Thailand, South Korea, China, India and Hong Kong are all facing unhealthy and even hazardous levels of pollution as weather patterns, coal heating and emissions contribute to the annual crisis.
According to the World Health Organization (WHO), nine out of every 10 people on the planet breathe air containing a high level of pollutants, with the worst affected regions being Africa and Asia.
Authorities in the Thai capital Bangkok are expected to deploy planes with special rainmaking capabilities -- a technique known as cloud seeding -- on Tuesday, with the aim of easing pollution in some parts of the city, according to the Bangkok Post.
The concept involves injecting clouds with small amounts of inert chemicals, such as silver iodide, in order to increase rainfall.
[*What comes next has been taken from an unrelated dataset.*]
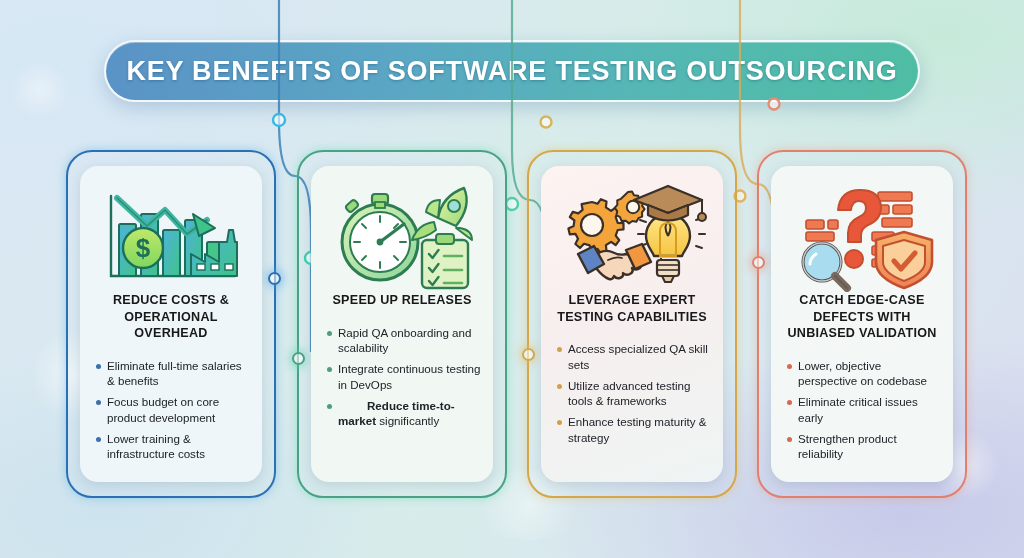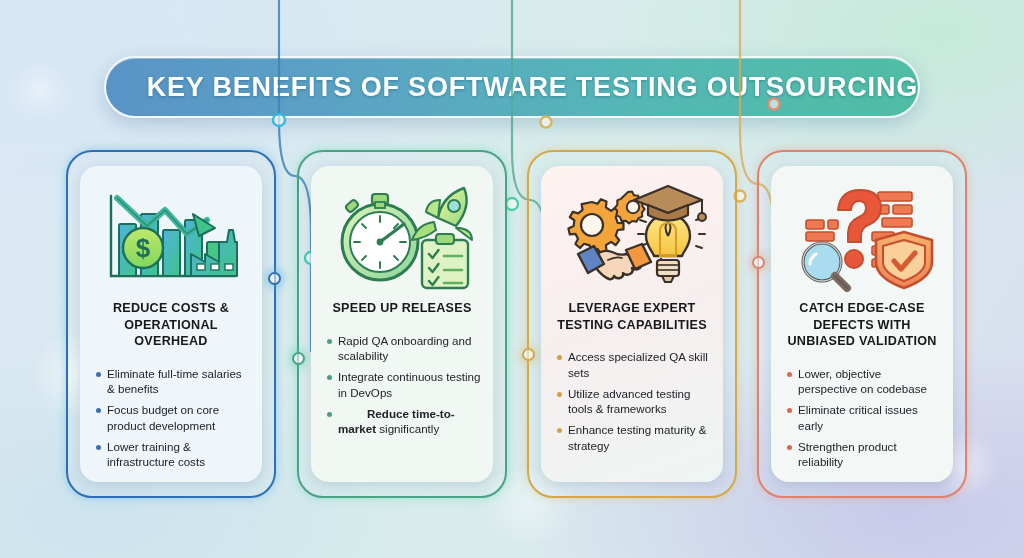"KEY BENEFITS OF SOFTWARE TESTING" .title-pill { justify-content: flex-end -> center; margin-top: 16px -> none }
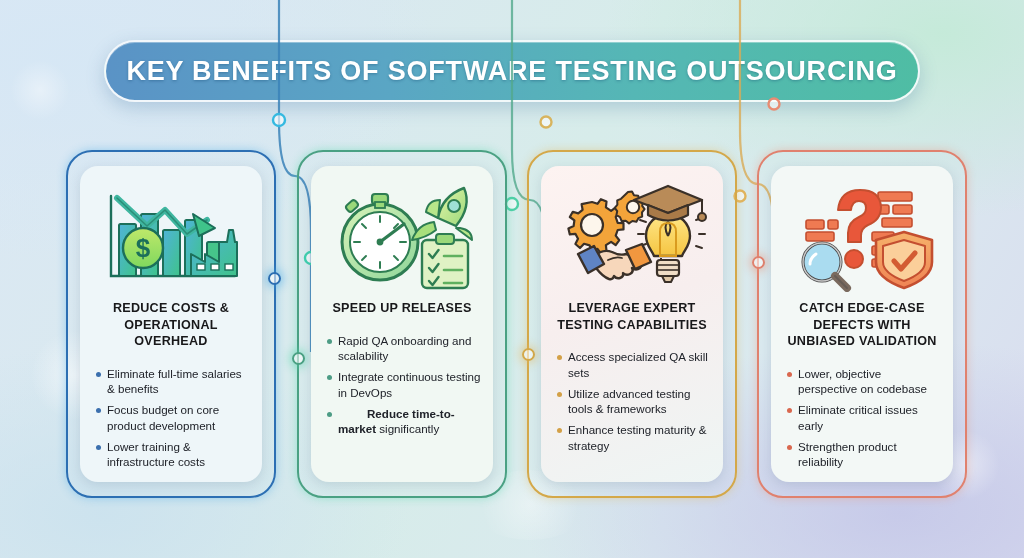"REDUCE COSTS & OPERATIONAL OVERHEAD" .card-title { margin-top: 8px -> none }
In recent years, it has been used by nations that suffer from severe seasonal pollution levels, including China.
Several areas of Bangkok, a sprawling and heavily congested city of 8 million, are seeing high levels of PM2.5 pollution particles -- microscopic particles smaller than 2.5 micrometers in diameter which are considered particularly harmful because they are small enough to lodge deep into the lungs and pass into other organs.
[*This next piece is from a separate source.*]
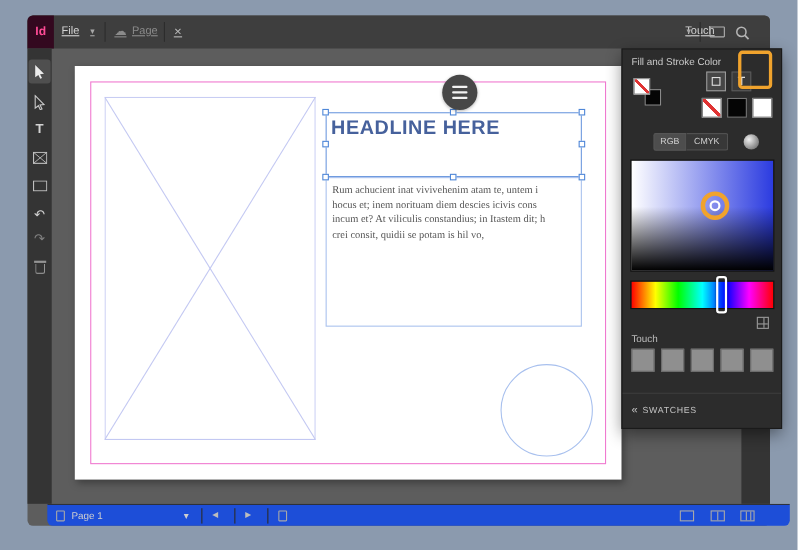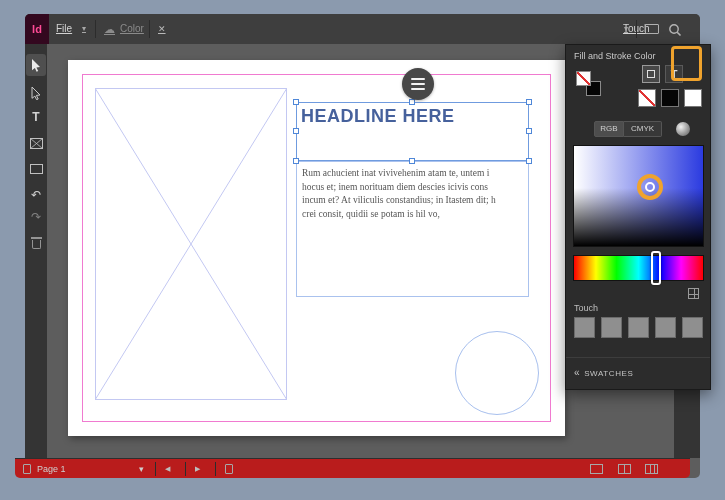"Color" span.abs { text: Color -> Page }
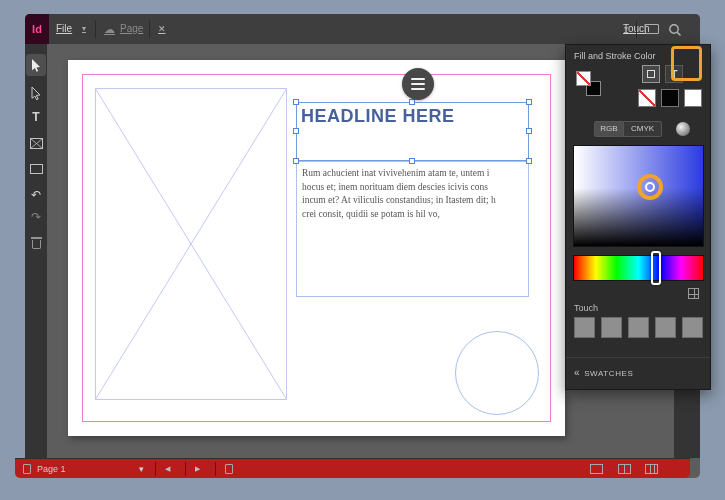"Page 1" .statusbar { background: #b91c1c -> #1d4ed8; left: 15px -> 43px }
In recent days, the levels have been hovering around 150-200 microgrammes per cubic meter, which is considered unhealthy on the Air Quality Index (AQI), according to CNN meteorologists. The World Health Organization considers AQI levels under 25 to be acceptable for humans to breathe regularly.
Firefighters Monday blasted water from high-pressure cannons around Bangkok's City Hall and other areas, as part of short term efforts to ease the hazardous smog, the Post reported. There is debate as to whether water is effective in washing away the finer and more dangerous PM2.5 particles.
South Korea
For five consecutive days, high levels of fine dust have blanketed parts of South Korea, according to local media. Over the past 48 hours, the cloud of fine dust has reached very unhealthy levels of between AQI 150-225, CNN meteorologists said.
Local governments in ten cities have enacted emergency measures, such as limited vehicles on the road and reducing emissions output at factories, while people in Seoul covered their faces with masks and avoided going outside unless necessary.
"The air is so murky and my throat hurts that I even feel depressed," one South Korean citizen told the Yonhap News agency.
Experts have pointed to the usual suspects causing what has become an annual crisis, including factories, car exhausts, coal heating and a stagnant air mass. Pollution from factories and emissions being blown across the Yellow Sea in China have also exacerbated the problem.
Cities across industrial areas in northeast China were put on "orange alert" over the weekend for heavy smog by the country's central meteorological administration, the South China Morning Post reports.
Visibility was reportedly down to 200 meters in some areas and even down to 50 meters in the worst affected regions. The smog is affecting Tianjin (about 80 miles from Beijing) and cities across Hebei, Shandong, Henan, Anhui, Jiangsu and Hubei provinces.
Shanghai posted an unhealthy AQI reading of 183 on Tuesday. Hong Kong also saw unhealthy levels of pollution over the weekend.
In recent years, China has pushed efforts to curb its annual smog, which affects large swathes of the country during winter. In late 2017, China announced a major curtailing of small-scale coal burning -- one of the biggest sources of pollution in winter -- by shifting around 3 million households in northern China to natural gas.
Coal is by far the main source of heating in the country, providing 83% of heat in 2016 according to Greenpeace, so by cutting this off, many households were without alternative sources of fuel.
Yet the need to cut indoor coal emissions is extremely important, with the World Health Organization estimating that millions of premature deaths each year are caused by indoor air pollution created by the burning of solid fuels such as coal.
It's not just coal that could be causing the problem, however. A joint study by US and Chinese scientists found that formaldehyde -- which comes from gas stove and kerosene heater emissions, and cigarette smoke, among other sources -- could be playing an outsized role in contributing to China's pollution problem.
Pollution in India is believed to be responsible for up to a million deaths a year and the air in Delhi is ranked among the the worst in the world.
On Tuesday, parts of the city reached hazardous levels exceeding AQI 300. It's a problem that has plagued the Indian capital for years.
Following the Diwali Hindu festival of lights in November, the US Embassy in Delhi reported pollution levels of 999 -- or beyond the index reading of a standard AQI chart, which tops out at a "hazardous" level of 500.
The pollution particularly affects those who work outside. "I have trouble breathing. By the time I return home, I have chest pain, I'm coughing," Rana, who has been an auto rickshaw driver for 24 years, told CNN in November of his experience driving during the winter smog.
Last week, the Indian government launched a five-year plan called the National Clean Air Program, which aims to reduce levels of air pollution by 30% from 2017 levels by 2024.